◆ EXERCISE PROMPT ◆
From the entries that follow, reproduce exactly and only the lines from the line with "- index / installation / multiaccount" to the line with "in combo mode.", endpoints included.

◆ PROVIDED ENTRIES ◆
━━━━
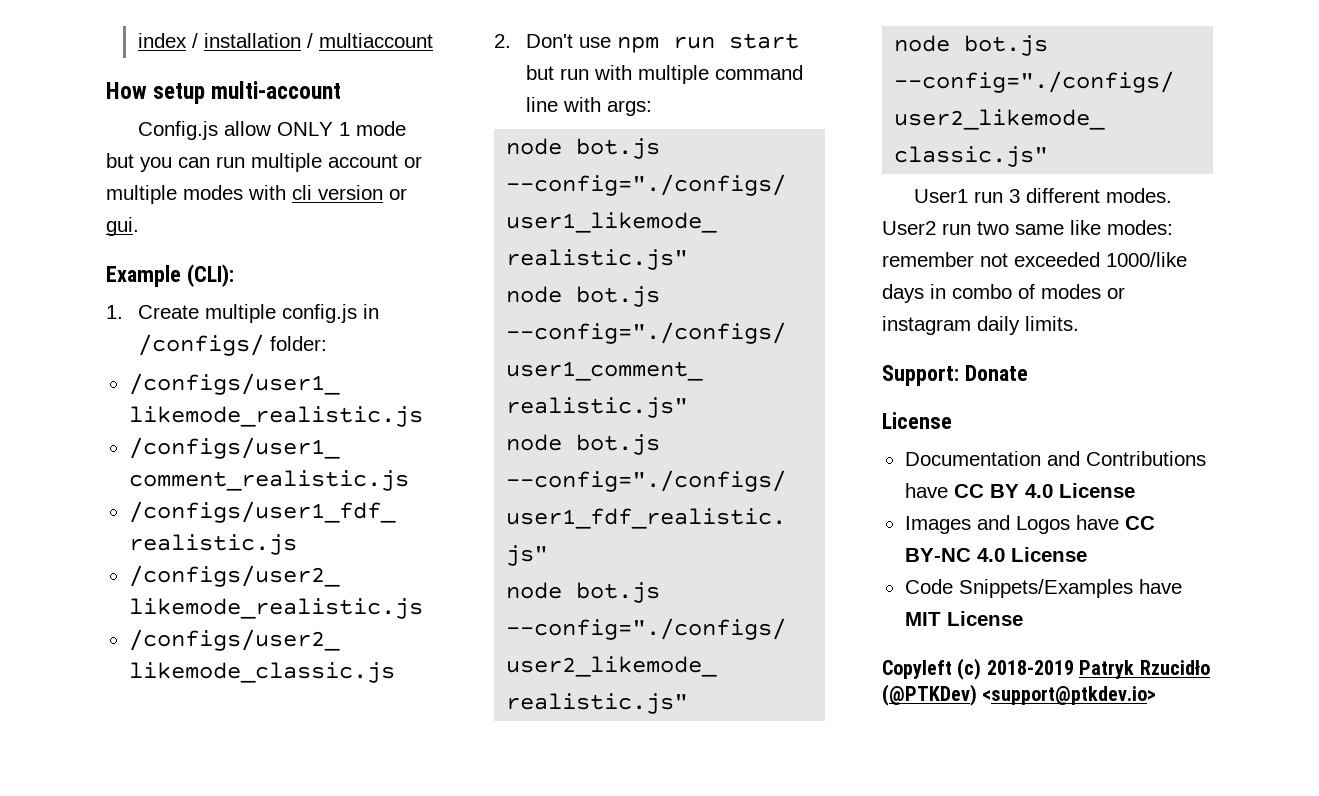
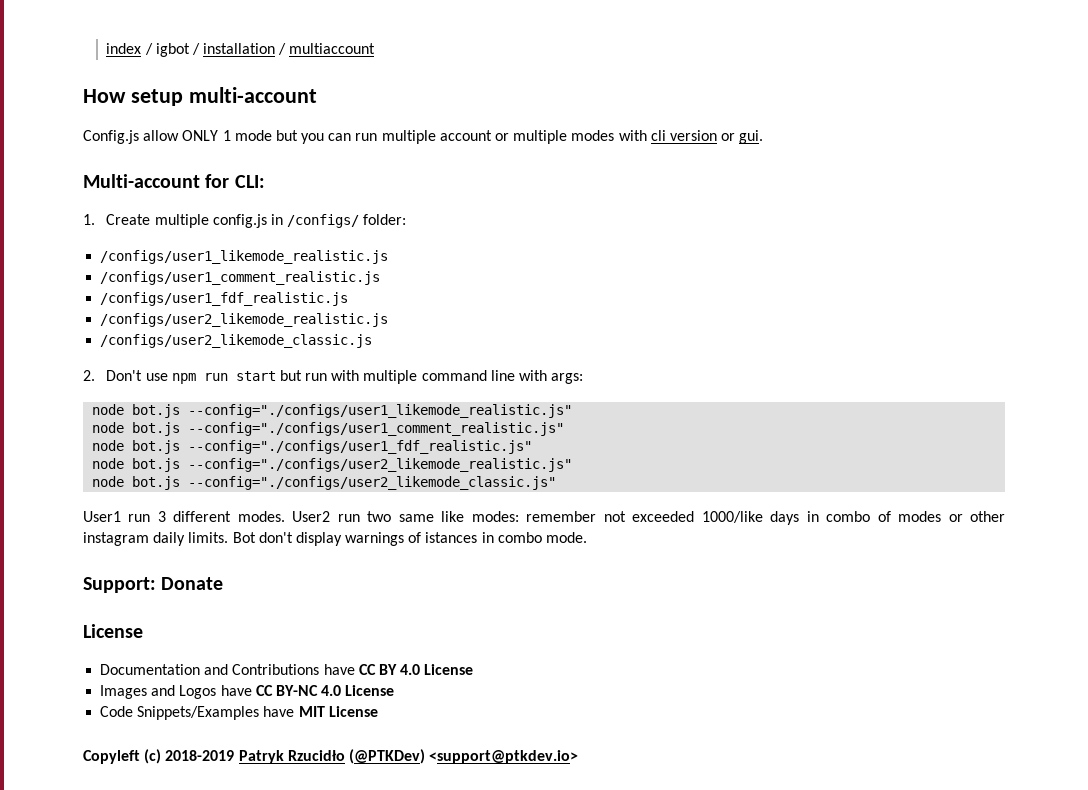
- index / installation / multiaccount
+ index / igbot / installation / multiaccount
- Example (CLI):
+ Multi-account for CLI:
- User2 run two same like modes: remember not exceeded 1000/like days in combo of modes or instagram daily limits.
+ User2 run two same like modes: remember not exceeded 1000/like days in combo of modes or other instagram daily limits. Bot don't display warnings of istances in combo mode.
━━━━
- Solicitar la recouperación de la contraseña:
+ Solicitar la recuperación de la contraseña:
━━━━
◆ YOUR SOLUTION ◆
- index / installation / multiaccount
+ index / igbot / installation / multiaccount
- Example (CLI):
+ Multi-account for CLI:
- User2 run two same like modes: remember not exceeded 1000/like days in combo of modes or instagram daily limits.
+ User2 run two same like modes: remember not exceeded 1000/like days in combo of modes or other instagram daily limits. Bot don't display warnings of istances in combo mode.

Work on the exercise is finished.